O proibidão tem um componente de humor e paródia muito forte e personagens como Jack, o Matador infantilizam de certa forma o terror existente na favela, na análise de pesquisadores como Micael Herschmann, em “O funk e o hip hop invadem a cena” (Editora UFRJ, 2000); Olívia Maria Gomes da Cunha, na coletânea “Cidadania e violência” (UFRJ/FGV, 1996); e Thiago Braga Vieira, em sua monografia “Proibidão de boca em boca: gritos silenciosos de uma memória subterrânea: o funk proibido como fonte para o estudo da violência armada organizada no Rio de Janeiro (1994–2002)” (UFRJ, 2009).
Thiago Braga Vieira recorda que as facções se julgam protetoras das crianças nas favelas e que, no mundo do crime, como no mundo do funk, ser “de menor” não é desqualificativo nem resulta em exclusão da participação, muito pelo contrário. A inclusão do barulho de tiros nos proibidões, por sua vez, pode representar uma espécie de resistência, uma denúncia, uma válvula de escape, um mecanismo de defesa, um modo de exorcizar uma realidade em que tiros são de fato a trilha sonora, conforme nos lembra a antropóloga Adriana Facina, em “A sobrevivência de Eros” (2019).

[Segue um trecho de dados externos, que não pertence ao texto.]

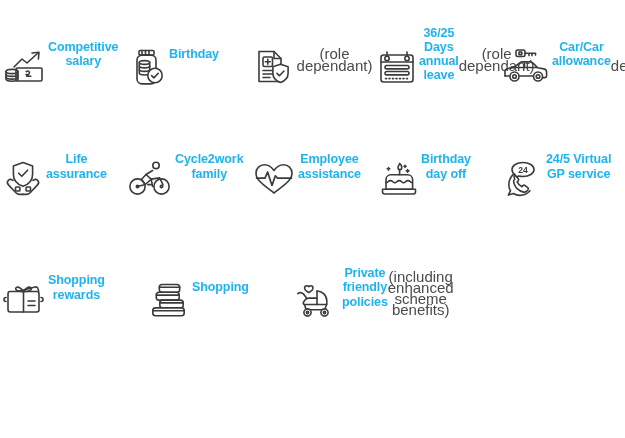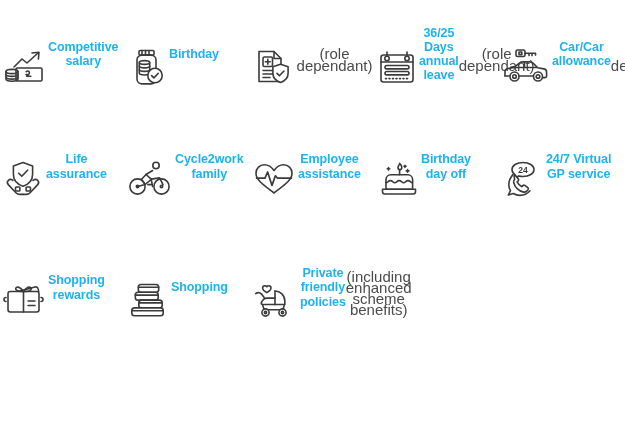--- a/index.html
+++ b/index.html
@@ -256,7 +256,7 @@
           <path d="M14.6 19.5 c-.8 .8-1.2 2-.9 3 c1.2 4.7 5.2 8.5 10 9.6 c1.1 .2 2.2-.2 3-1 l1.3-1.4 c.5-.6 .4-1.5-.2-2 l-3-2.3 c-.6-.4-1.4-.3-1.9 .2 l-1 1.1 c-2.1-1-3.8-2.7-4.8-4.8 l1.1-1 c.5-.5 .6-1.3 .2-1.9 l-2.3-3 c-.5-.6-1.4-.7-2-.2 z"></path>
         </svg>
       </div>
-      <div class="benefit-title">24/7 Virtual
+      <div class="benefit-title">24/5 Virtual
 GP service</div>
 
     </div>

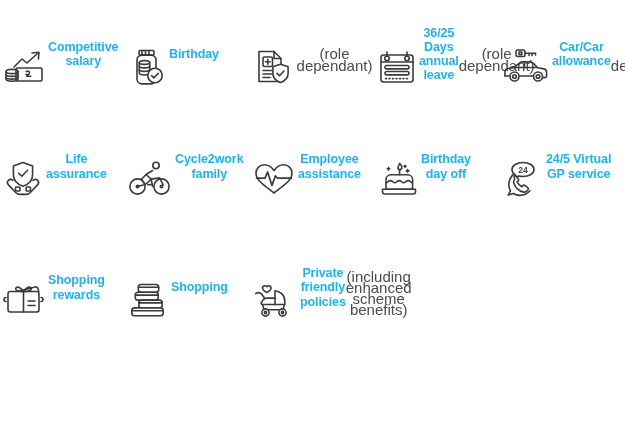--- a/index.html
+++ b/index.html
@@ -30,7 +30,7 @@
 
   .benefit-row-1 { height: 108px; }
   .benefit-row-2 { height: 117px; }
-  .benefit-row-3 { height: 125px; }
+  .benefit-row-3 { height: 125px; gap: 21px; }
 
   .benefit-cell {
     width: 125px;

Diante do exposto, é compreensível que a figura de Jack, o Matador, de uma dupla sertaneja de fins dos anos 1960, conseguisse dialogar com a realidade da favela carioca dos anos 1990. Jack representa um tipo de bandido execrado pelos moradores da favela, que se impõe pela força, pelo terror e pela covardia, em contraposição às facções criminosas exaltadas em algumas letras, que seguiriam princípios de honra e restaurariam a ordem na favela, segundo a análise de pesquisadores como Rodrigo Russano, em sua dissertação de mestrado “Bota o fuzil pra cantar: o funk proibido no Rio de Janeiro” (UNIRIO, 2006); e Alba Zaluar, em “A máquina e a revolta: as organizações populares e o significado da pobreza” (Brasiliense, 1985).
A identificação do universo da favela não é só com o universo do faroeste. Alguns funks proibidões fazem alusão à Al-Qaeda e à Colômbia, aproximando a figura do guerrilheiro/terrorista da figura do membro da facção criminosa carioca. Se no início da década de 2010 era mais comum funks se transformarem em música sertaneja, em “Jack, o Matador” foi o sertão que invadiu a favela. Favela que tem sua origem justamente na volta de soldados que lutaram na Guerra de Canudos ao Rio de Janeiro e era o nome de uma planta sertaneja. Conforme a profecia distorcida de Antônio Conselheiro, na montagem sampleada de “Jack, o Matador”, o sertão virou favela e a favela virou sertão. Ou, nos dizeres de Guimarães Rosa, quando a lei que vigora é a da bala, o sertão é o mundo.